The Eurostar logo is a special mark used on coins to indicate participation in the Europa Coin Programme. It is a stylised combination of an “E” for Europe (or the Euro symbol) and a star (often used to symbolise a nation for example, the EU Flag).

The themes of the Europa coins over the years have been – EU Enlargement (2004), Peace & Freedom (2005), Distinguished European figures (2006), European Realisation (2007), Cultural Heritage (2008), European Heritage (2009), European Architecture (2010), European Explorers (2011), European Visual Artists (2012), European Writers (2013) , European Composers (2014) and 70 years of Peace in Europe (2015).

The following two categories had Coins entered in the competition by USA winning these categories:

Best Circulating Coin Category (America the Beautiful Quarter honouring Kisatchie National Forest)

This coin is the 27th in the “America the Beautiful Quarters Programme”.

 The Reverse of this Circulating Quarter shows a wild turkey flying just over blue stem grass.

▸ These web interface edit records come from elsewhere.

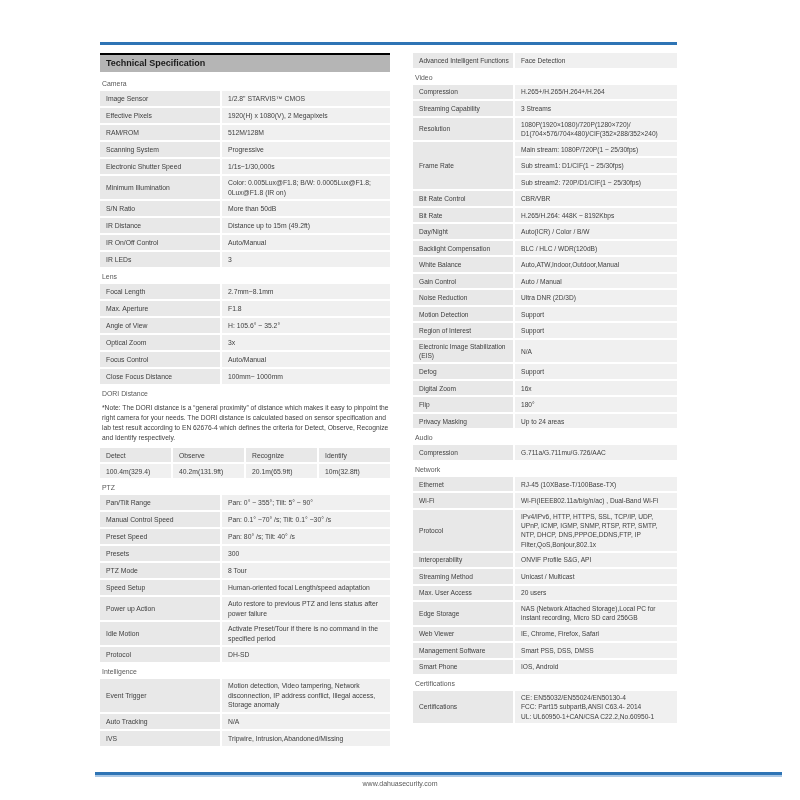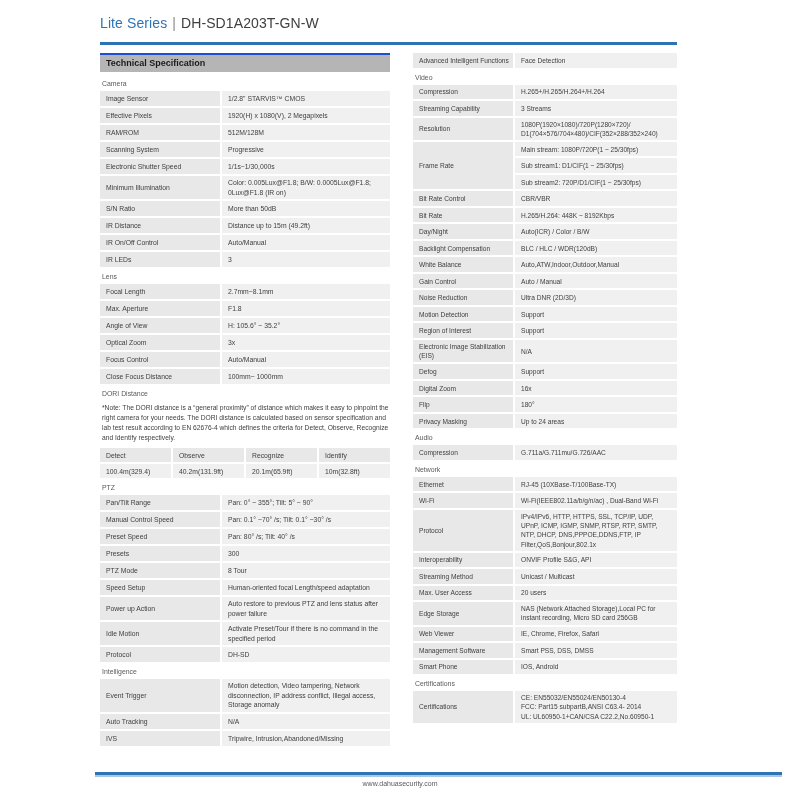--- a/index.html
+++ b/index.html
@@ -52,9 +52,6 @@
 
 <div class="page">
 
-  <div class="doc-title">
-    <span class="series">Lite Series</span><span class="divider">|</span><span class="model">DH-SD1A203T-GN-W</span>
-  </div>
   <div class="title-rule"></div>
 
   <div class="content">

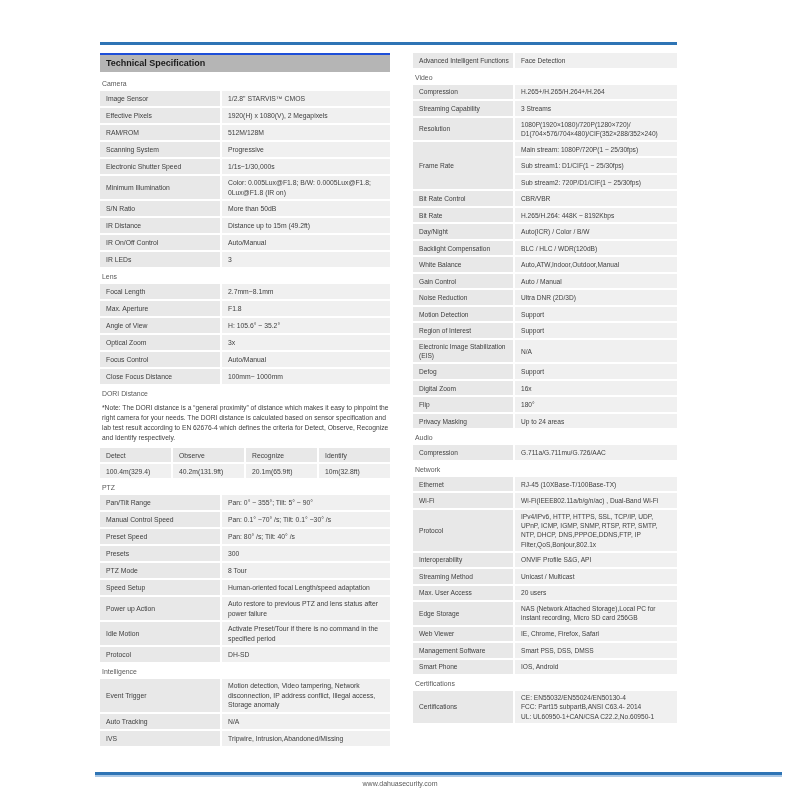--- a/index.html
+++ b/index.html
@@ -19,7 +19,7 @@
   .col-left  { width:290px; margin-right:23px; }
   .col-right { width:264px; }
 
-  .spec-heading { background:#b5b5b5; border-top:2px solid #1d4ed8; color:#1a1a1a;
+  .spec-heading { background:#b5b5b5; border-top:2px solid #000000; color:#1a1a1a;
     font-weight:bold; font-size:9px; padding:3px 6px 4px 6px; margin-bottom:4px; }
 
   .sec-title { color:#595959; font-size:6.9px; padding:4px 1px 4px 2px; }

On the left hand background are long leaf pine trees.

  On the upper periphery is mentioned the inscription “KISATCHIE”. On the lower Periphery are mentioned “LOUISIANA” “E.PLURIBUS UNUM” (meaning “One among Many”) and the year of issue “2015”.

The Reverse of this circulating Quarter has been designed by Susan Gamble and engraved by Joseph Menna, whose initials will appear on the actual coins.

 The Obverse of this Circulating Quarter coin features the 1932 portrait of George Washington designed by John Flanagan. Also seen on the Obverse are the inscriptions “UNITED STATES OF AMERICA”, “LIBERTY”, “IN GOD WE TRUST” and QUARTER DOLLAR.

 About the Kisatchie National Forest: The Kisatchie National Forest is spread over more than 604000 acres across seven parishes in Louisiana. The Headquarters of the Forest are in Pineville with the Forest Range being divided into five managed units called Ranger Districts – Calcasieu, Caney, Catahoula, Kisatchie and Winn. The Forest was designated as a National Forest in 1930.

 The Kisatchie National Forest Heritage program aims to protect archaeological sites and historic structures in the Forest.

 Hidden in the bayous, beneath bald cypress groves and pine is showcased a world of natural beauty and wildlife. The Park is a part of the Cainozoic uplands and has large areas of longleaf pine forests & flatwoods vegetation which support many rare plant and animal species. There are also rare habitats viz. seepage bogs and calcareous prairies.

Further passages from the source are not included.